DeepSeek’s recent paper on Manifold-Constrained Hyper-Connections blew up on Twitter. At a high level, it tries to stabilize a matrix multiply inside the residual stream by constraining the matrix so that its rows and columns sum to 1 to prevent vanishing or exploding activations.
However, I think the contribution of the original Hyper-Connections Show information for the linked content paper (that Deepseek’s paper is based on) is even more interesting. It reveals a broader trend in LLM architecture design. Compared to classic ResNet-style residuals, the key shift is that Hyper-Connections introduce many residual pathways, rather than relying on a single high-dimensional residual.
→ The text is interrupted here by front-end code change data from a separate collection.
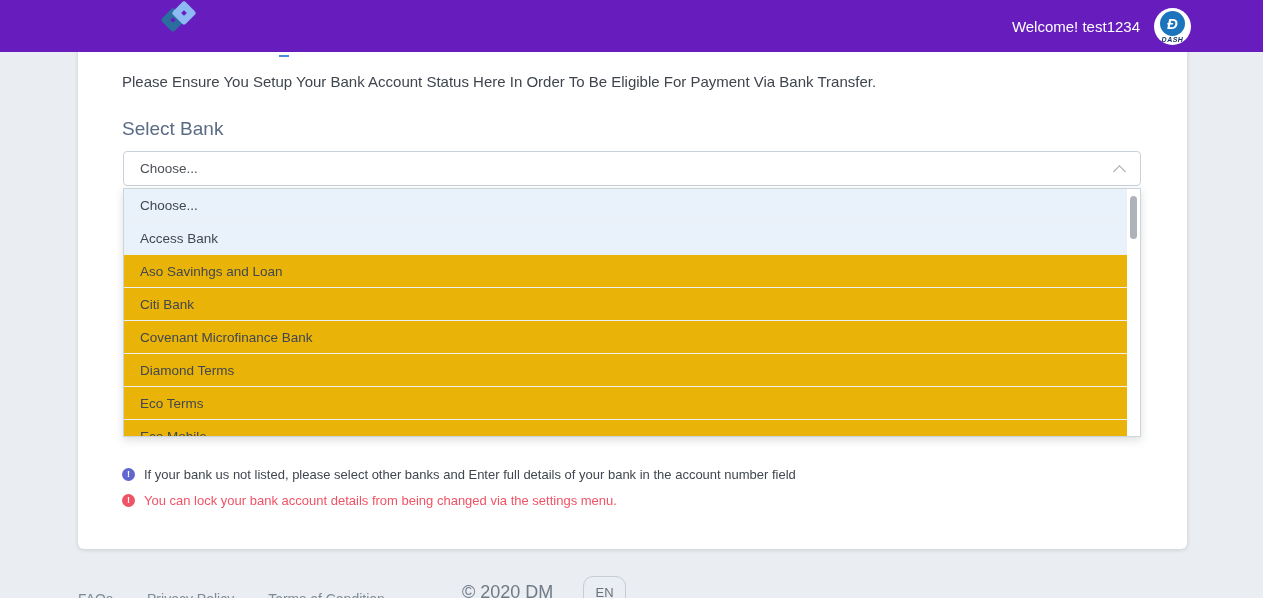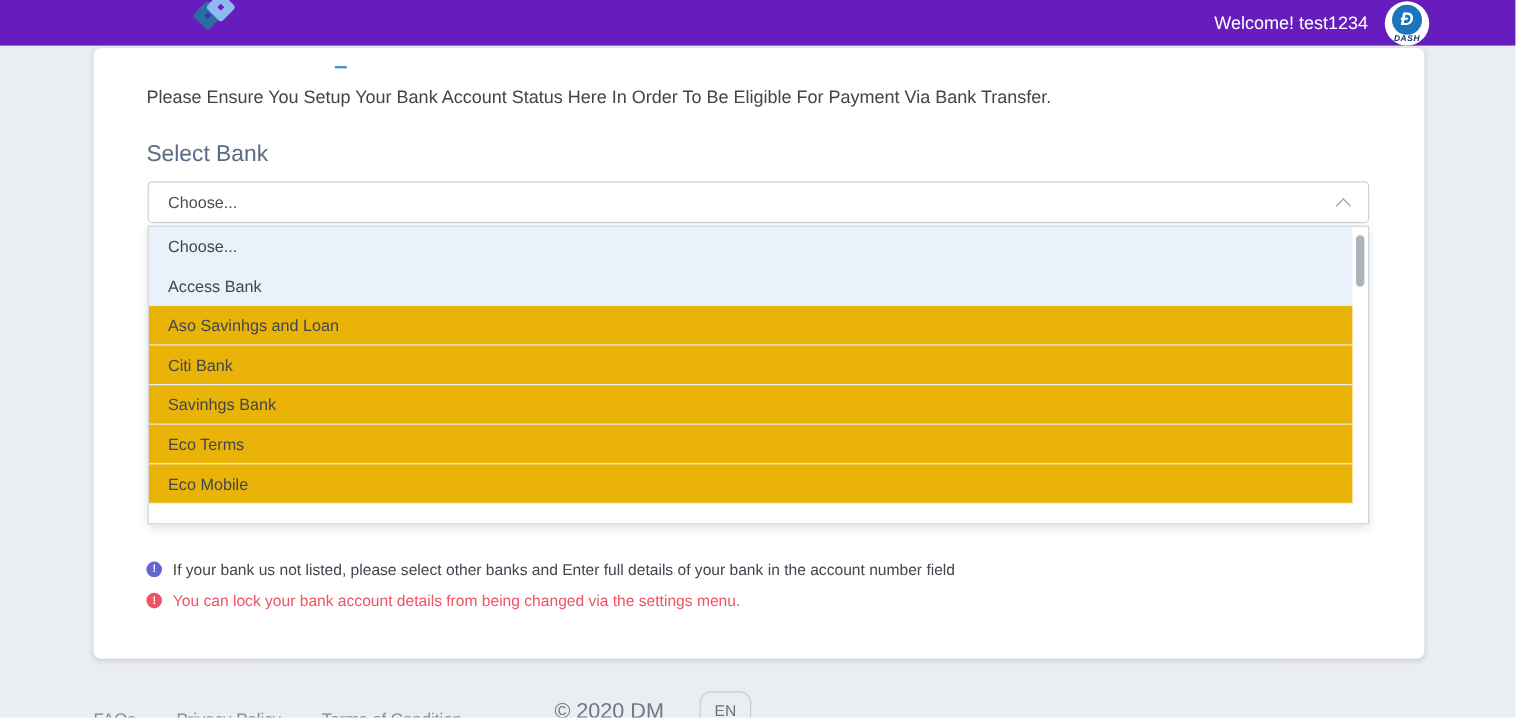"Welcome! test1234" .header { height: 38px -> 52px }
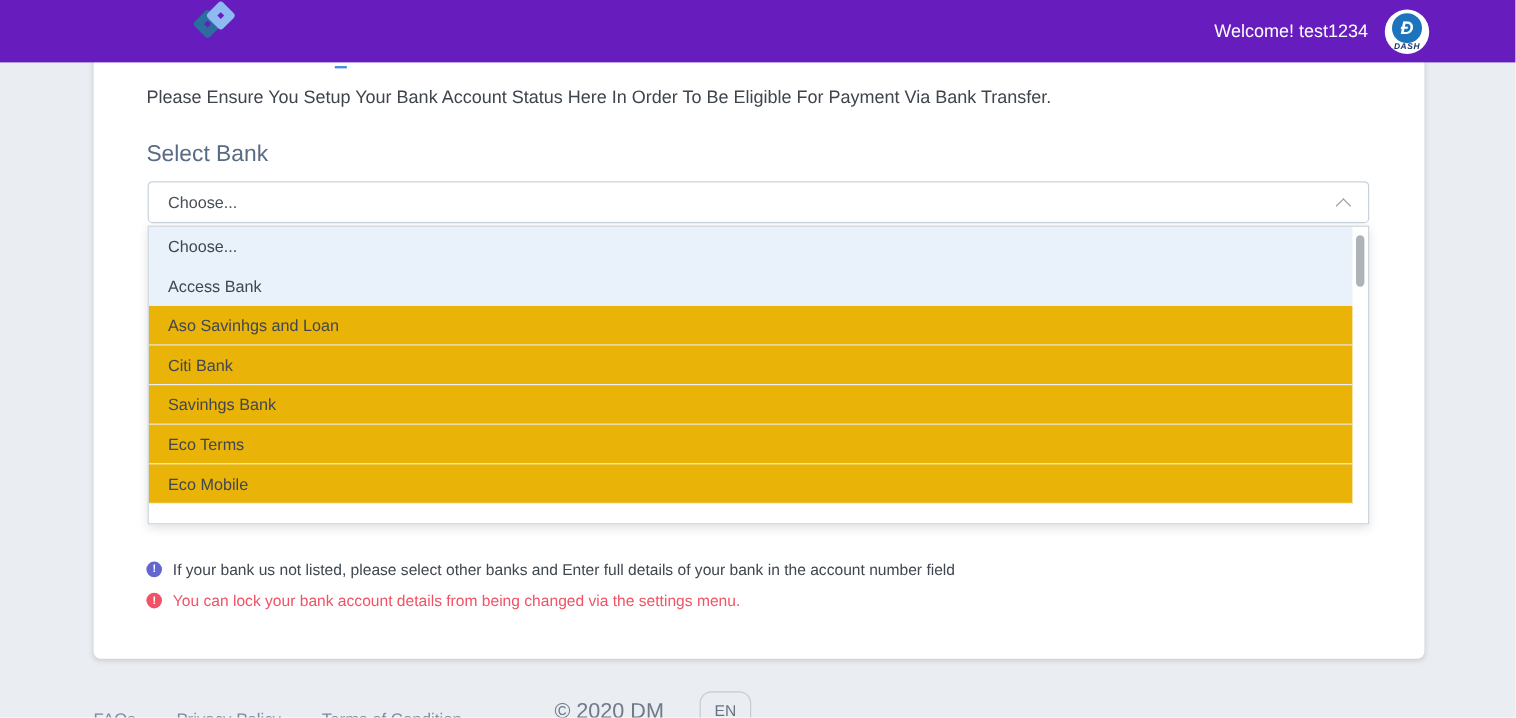"Covenant Microfinance Bank" div.opt { html: none -> <div>Covenant Microfinance Bank</div> }
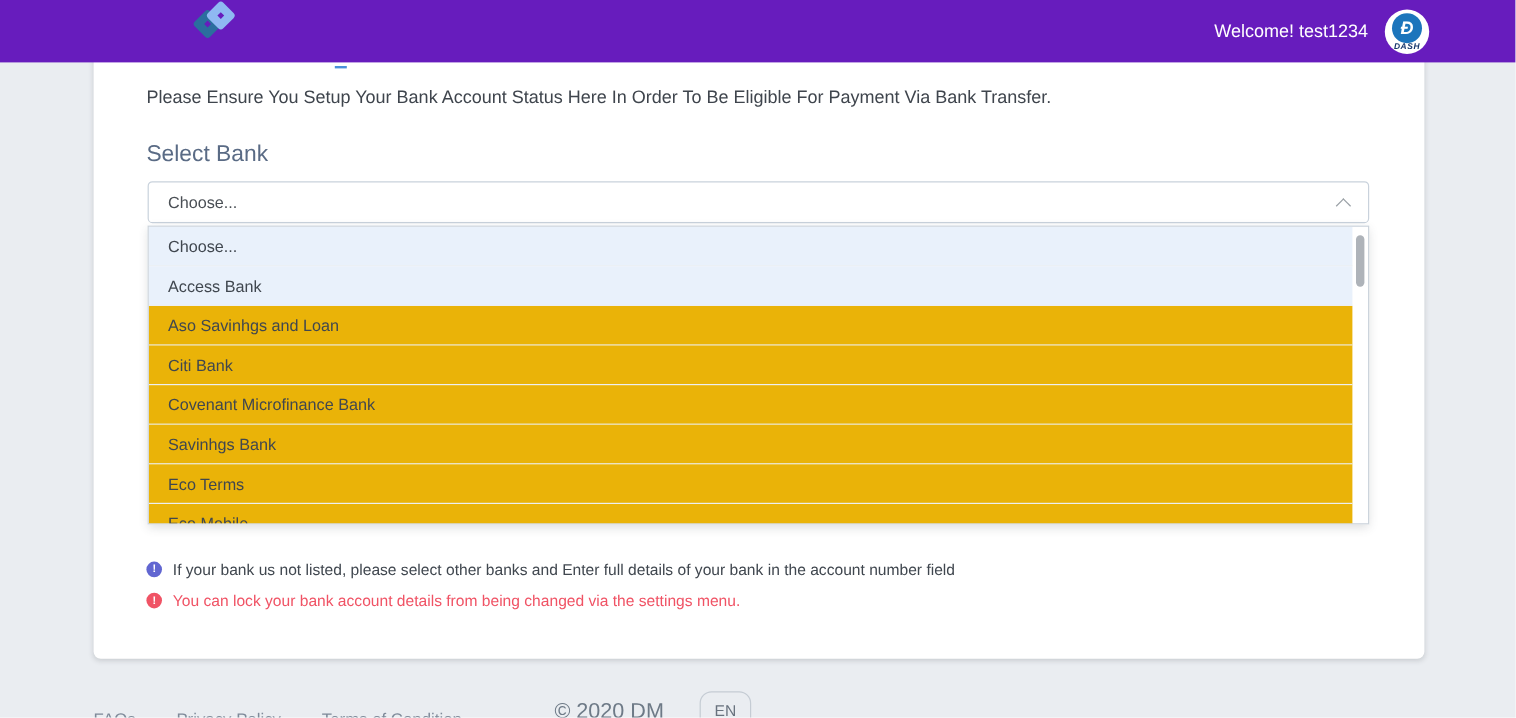"Savinhgs Bank" div.opt { text: Savinhgs Bank -> Diamond Terms }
What’s interesting is how often this pattern shows up elsewhere in Transformers:
- Multihead Attention: many heads, each with a small head dimension
- MoE: many expert MLPs, with sparse routing per token (especially when top_k is large)
- Hyper-Connections: many residual branches
Across these components, a recurring recipe seems to be “more parallel computation paths, each with lower dimension.” Empirically, this trains faster than pushing everything through one wide path. If that is the pattern, the natural question is where else we can apply it. Attention, MLP, and residual pathways already cover most of the repeated blocks in a Transformer. What other parts could benefit from being split into many small, parallel routes? Off the top of my head, layer norm is the only remaining part that I can think of. Just a thought :)
Also another thought: I wonder how this would work for methods that extract hidden states from intermediate layers like Eagle 3. Would the features be more informative or would we just reuse the projection to combine the hidden states?